■ EXERCISE
Every record must be transcribed in its entirety, apart from the images, which are to be omitted.

• • • •

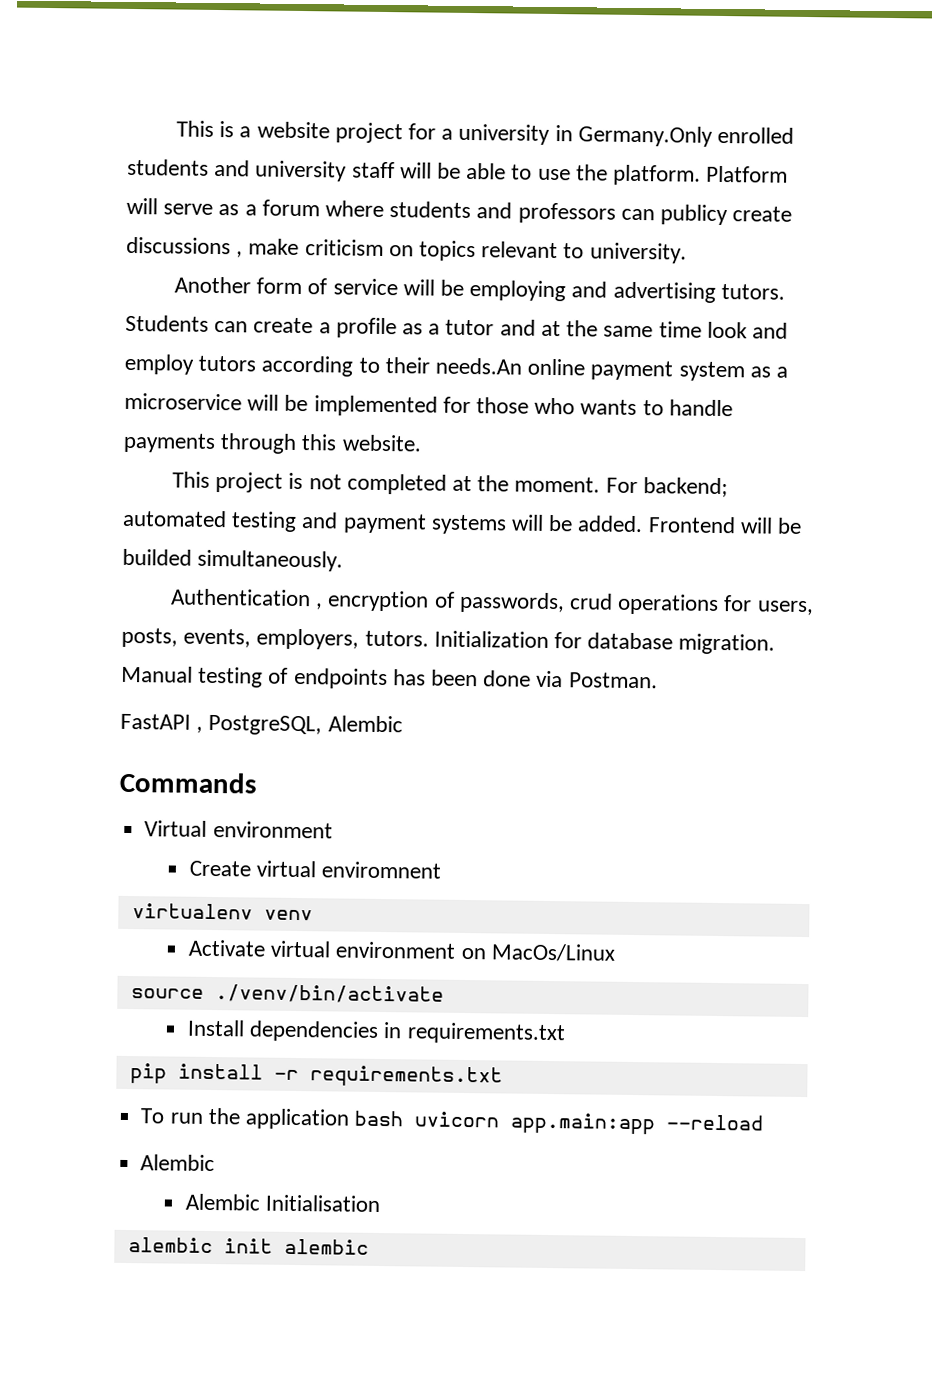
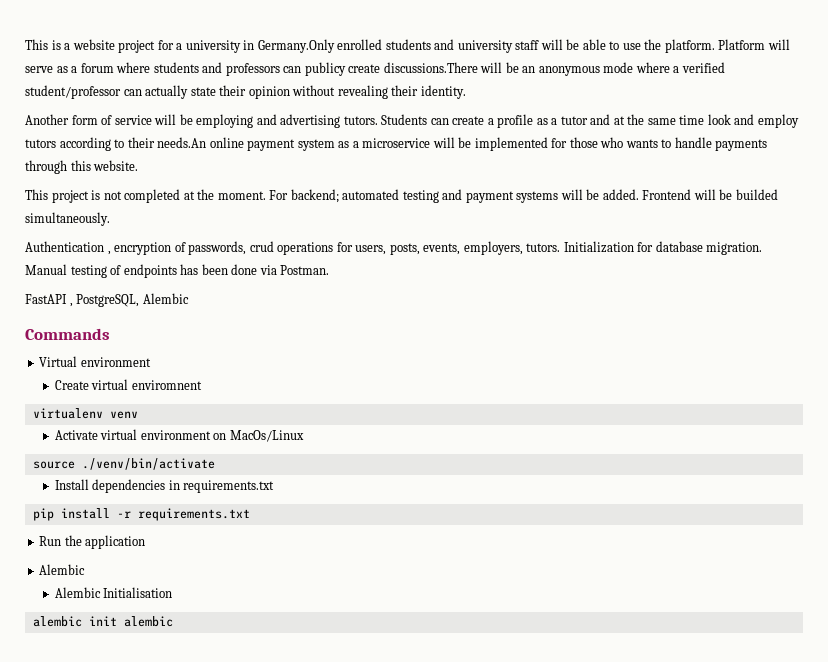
- Platform will serve as a forum where students and professors can publicy create discussions , make criticism on topics relevant to university.
+ Platform will serve as a forum where students and professors can publicy create discussions.There will be an anonymous mode where a verified student/professor can actually state their opinion without revealing their identity.
- To run the application bash uvicorn app.main:app --reload
+ Run the application

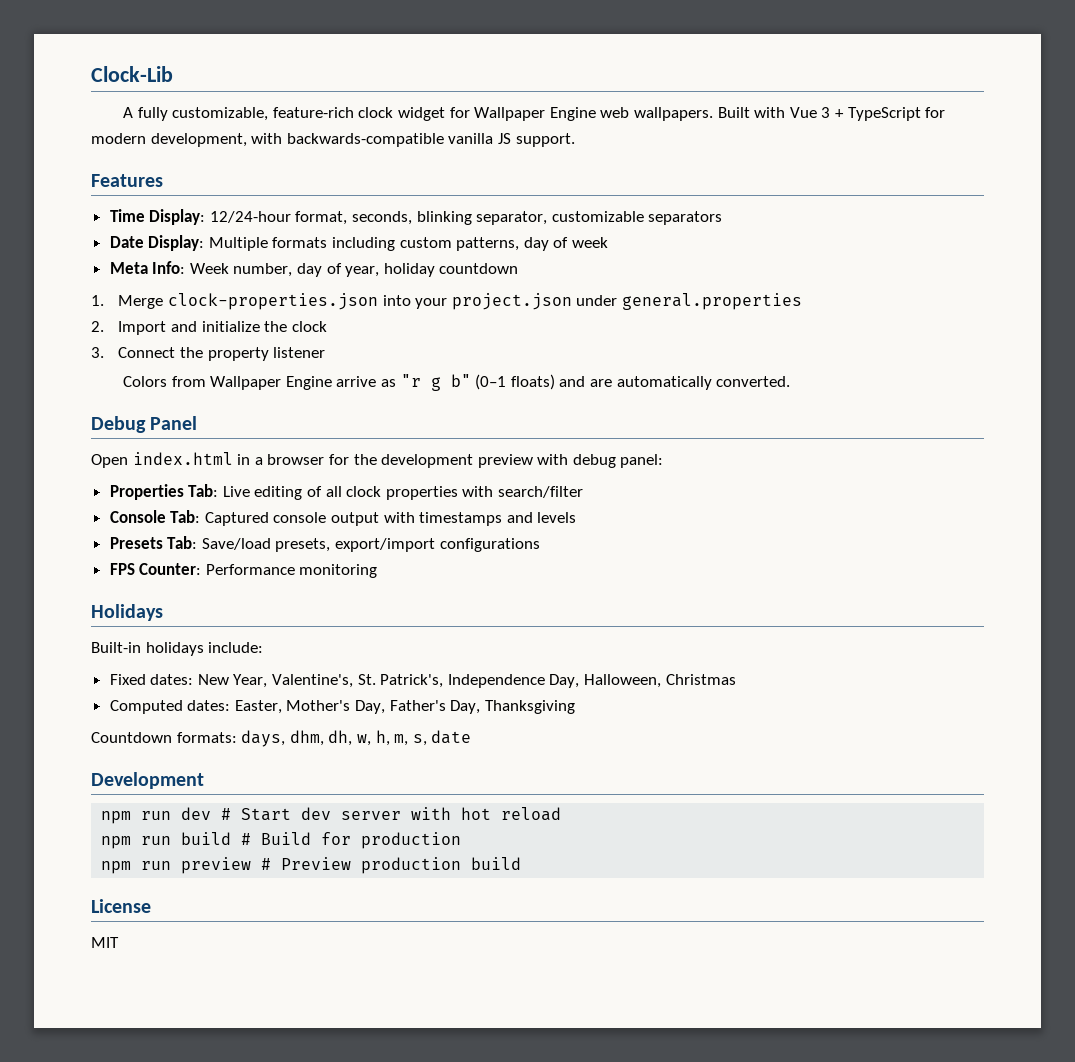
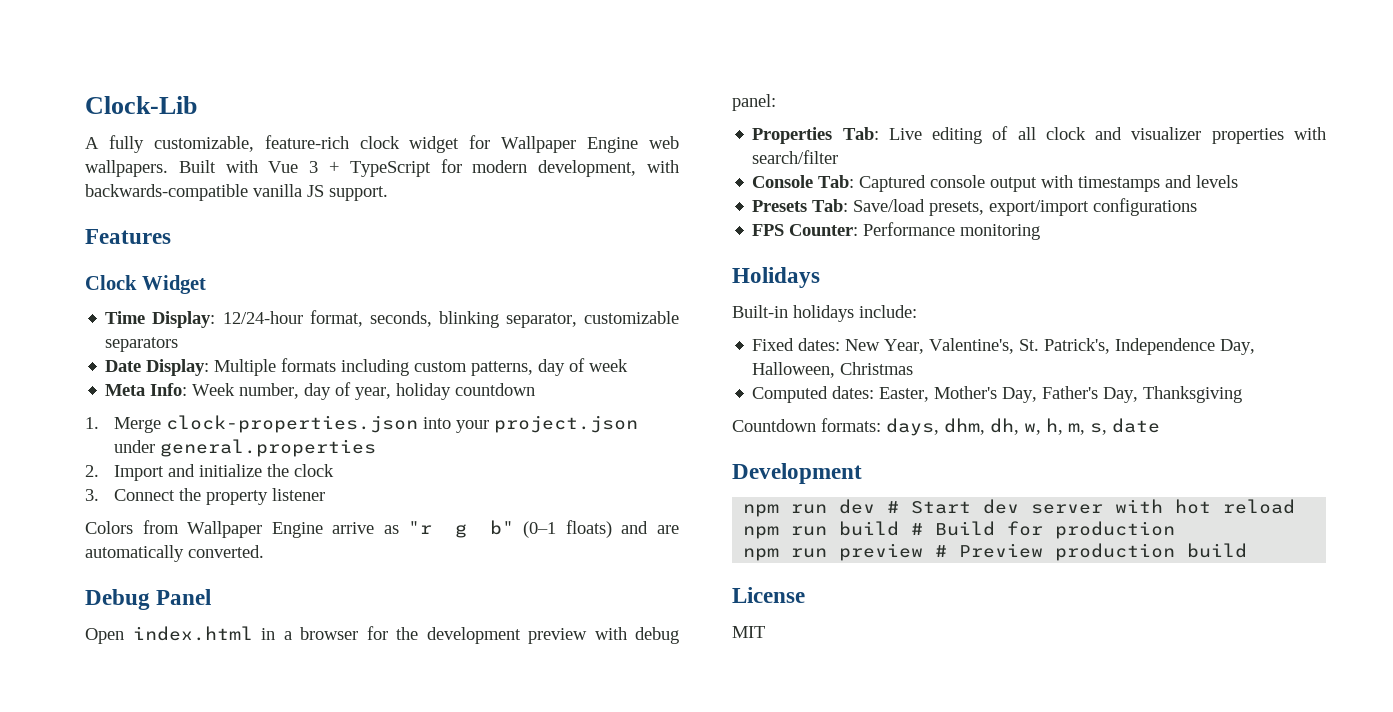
+ Clock Widget
- Properties Tab: Live editing of all clock properties with search/filter
+ Properties Tab: Live editing of all clock and visualizer properties with search/filter

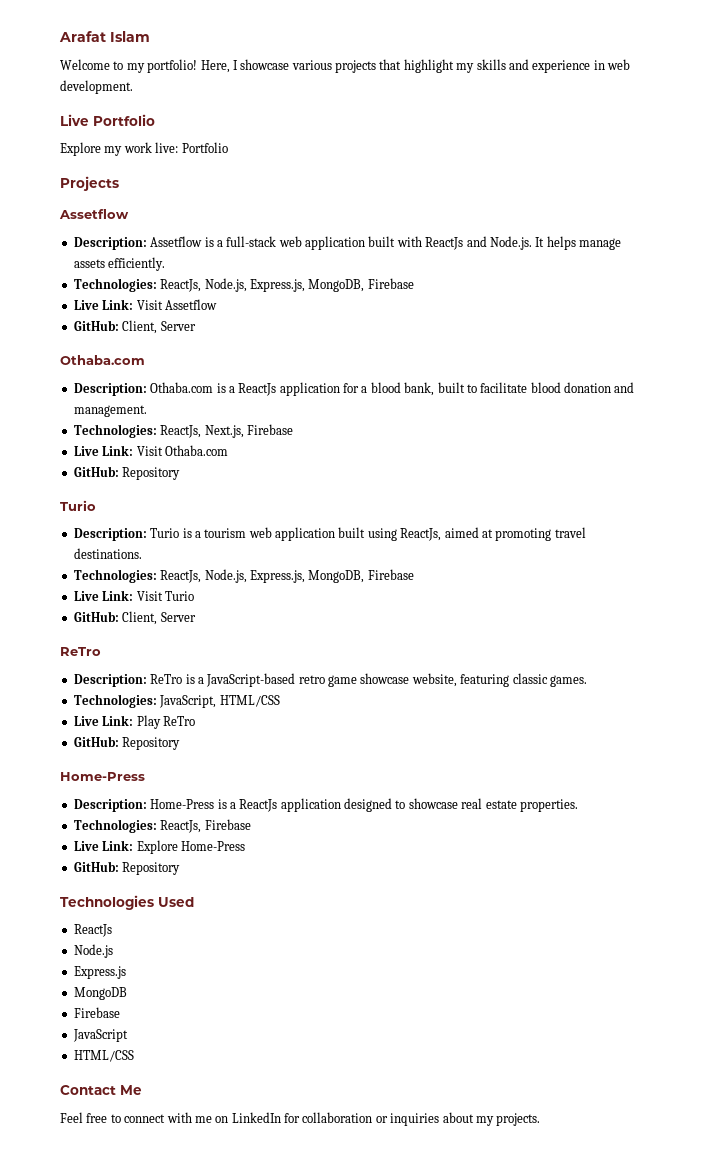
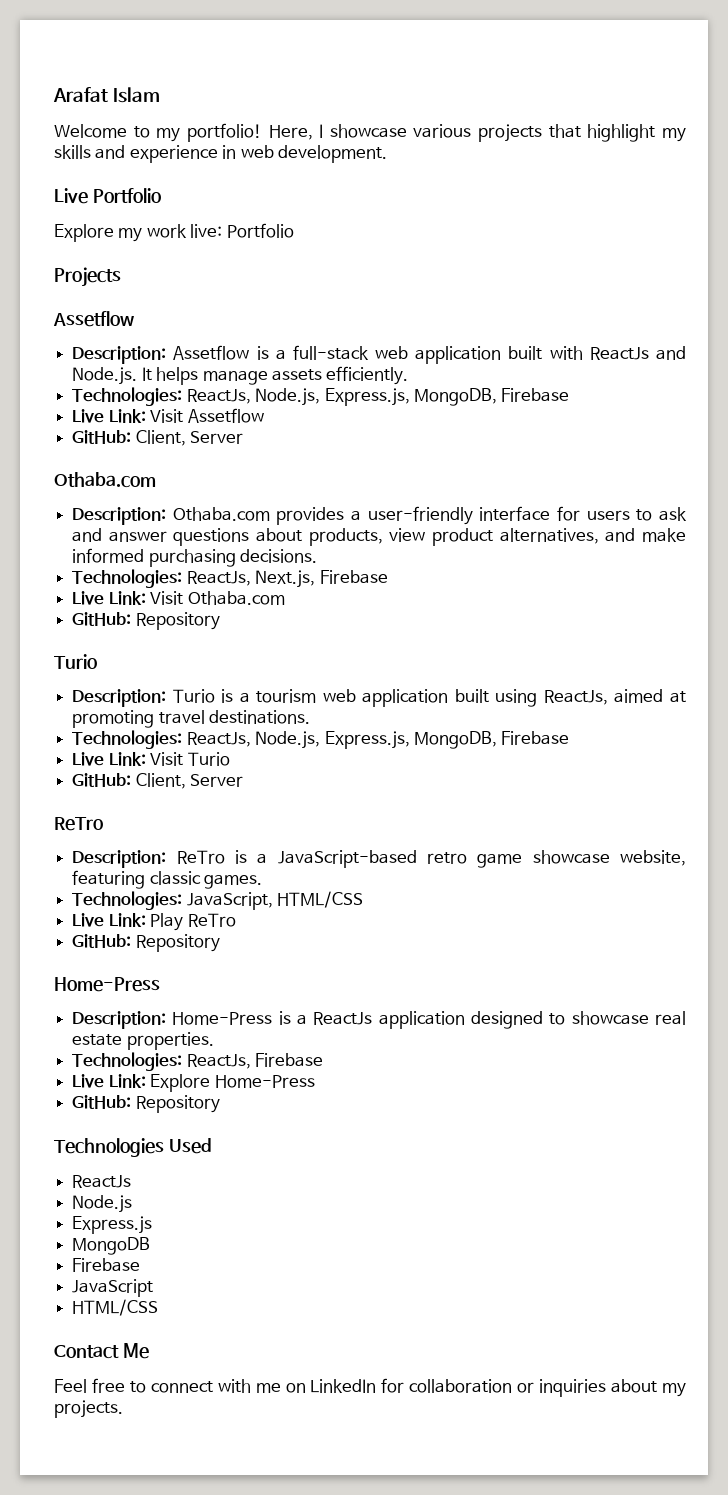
- Description: Othaba.com is a ReactJs application for a blood bank, built to facilitate blood donation and management.
+ Description: Othaba.com provides a user-friendly interface for users to ask and answer questions about products, view product alternatives, and make informed purchasing decisions.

• • • •

■ RESULT FOR THIS EXERCISE
- Platform will serve as a forum where students and professors can publicy create discussions , make criticism on topics relevant to university.
+ Platform will serve as a forum where students and professors can publicy create discussions.There will be an anonymous mode where a verified student/professor can actually state their opinion without revealing their identity.
- To run the application bash uvicorn app.main:app --reload
+ Run the application

+ Clock Widget
- Properties Tab: Live editing of all clock properties with search/filter
+ Properties Tab: Live editing of all clock and visualizer properties with search/filter

- Description: Othaba.com is a ReactJs application for a blood bank, built to facilitate blood donation and management.
+ Description: Othaba.com provides a user-friendly interface for users to ask and answer questions about products, view product alternatives, and make informed purchasing decisions.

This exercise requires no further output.